Tortoise from the Galápagos Islands (1830–2006)

Harriet (formerly Harry; c. 1830 – 23 June 2006) was a Galápagos tortoise (Chelonoidis niger, specifically a western Santa Cruz tortoise C. n. porteri) who had an estimated age of 175 years at the time of her death in Australia. At the time of her death, she lived at the Australia Zoo which was owned by Steve and Terri Irwin.
Harriet is one of the longest-lived known tortoises, behind Tu'i Malila, who died in 1966 at the age of 188 or 189; Jonathan, who is currently still alive at an estimated 194 years old, and possibly Adwaita, who died in 2006 at an estimated age of between 250 and 255 years.

It is claimed that Harriet was collected by Charles Darwin during his 1835 visit to the Galápagos Islands as part of his round-the-world survey expedition, transported to England, and then taken to her final home, Australia, by John Clements Wickham, the retiring captain of the Beagle. However, doubt is cast on this story by the fact that Darwin had never visited Santa Cruz, the island that Harriet originally came from.

==HMS Beagle==

In August 1994, a historian from Mareeba, Ed Loveday, published a letter in the local newspaper about two tortoises he remembered at the Botanic Gardens in 1922 and that the keepers of the time were saying that the tortoises had arrived at the Gardens in 1860 as a donation from John Clements Wickham, who was the first lieutenant (and later captain) of under Fitzroy during the voyage of the Beagle in 1835.

Wickham actually brought three tortoises (named Tom, Dick and Harry) to Australia when he arrived after retiring from the Royal Navy in 1841; these lived at Newstead House from 1841 to 1860. Records show that the tortoises were donated to the Botanic Gardens in 1860 when Wickham retired as Government Resident of Moreton Bay (now Brisbane) and left Australia for Paris.

Some researchers claim that Wickham was in Australia in 1841 and did not visit England that year to pick up the tortoises. This differs from information published by Dr. C.G. Drury Clarke and others, who list him as being in England in 1841. Furthermore, the British Hydrographic Department published maps of Wickham's surveys in 1841, indicating that he was in London that year.
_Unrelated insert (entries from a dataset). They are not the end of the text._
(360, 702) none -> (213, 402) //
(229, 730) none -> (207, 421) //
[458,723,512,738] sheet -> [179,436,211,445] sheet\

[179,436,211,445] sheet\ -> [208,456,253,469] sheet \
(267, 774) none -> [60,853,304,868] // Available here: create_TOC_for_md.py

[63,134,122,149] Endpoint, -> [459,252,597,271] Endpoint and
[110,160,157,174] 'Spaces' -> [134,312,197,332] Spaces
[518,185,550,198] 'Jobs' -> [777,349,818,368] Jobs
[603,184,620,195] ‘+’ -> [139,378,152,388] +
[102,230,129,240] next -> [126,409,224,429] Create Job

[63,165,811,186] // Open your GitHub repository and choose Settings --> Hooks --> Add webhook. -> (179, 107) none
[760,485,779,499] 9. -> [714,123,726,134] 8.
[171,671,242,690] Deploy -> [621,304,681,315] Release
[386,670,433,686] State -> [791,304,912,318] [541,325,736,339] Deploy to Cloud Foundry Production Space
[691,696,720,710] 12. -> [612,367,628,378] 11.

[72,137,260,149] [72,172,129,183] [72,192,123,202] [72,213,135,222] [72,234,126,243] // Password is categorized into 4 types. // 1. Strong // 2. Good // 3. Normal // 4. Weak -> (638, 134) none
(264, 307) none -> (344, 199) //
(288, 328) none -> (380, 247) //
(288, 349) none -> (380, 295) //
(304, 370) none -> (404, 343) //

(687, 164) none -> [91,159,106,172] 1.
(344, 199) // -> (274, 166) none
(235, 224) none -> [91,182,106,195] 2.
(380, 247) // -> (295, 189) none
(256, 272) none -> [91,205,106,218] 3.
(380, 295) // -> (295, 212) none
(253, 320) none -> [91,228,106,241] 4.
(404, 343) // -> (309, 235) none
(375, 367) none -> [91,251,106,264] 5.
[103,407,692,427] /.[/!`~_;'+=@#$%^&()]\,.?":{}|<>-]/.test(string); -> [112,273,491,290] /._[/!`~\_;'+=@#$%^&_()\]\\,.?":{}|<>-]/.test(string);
In addition, John Lort Stokes, who assumed command of Beagle after Wickham, explicitly states in his book Discoveries in Australia, Volume 2 that Wickham departed to England after resigning his position as captain.

There is evidence from letters that Charles Darwin was aware that Wickham had these tortoises, as he sent a letter to Huxley in 1860 informing him that he should speak with Wickham in Paris about the last of the tortoises from the 1835 expedition because he had them. This makes it at least possible that the three tortoises at the Brisbane Botanic Gardens were personally collected by Darwin.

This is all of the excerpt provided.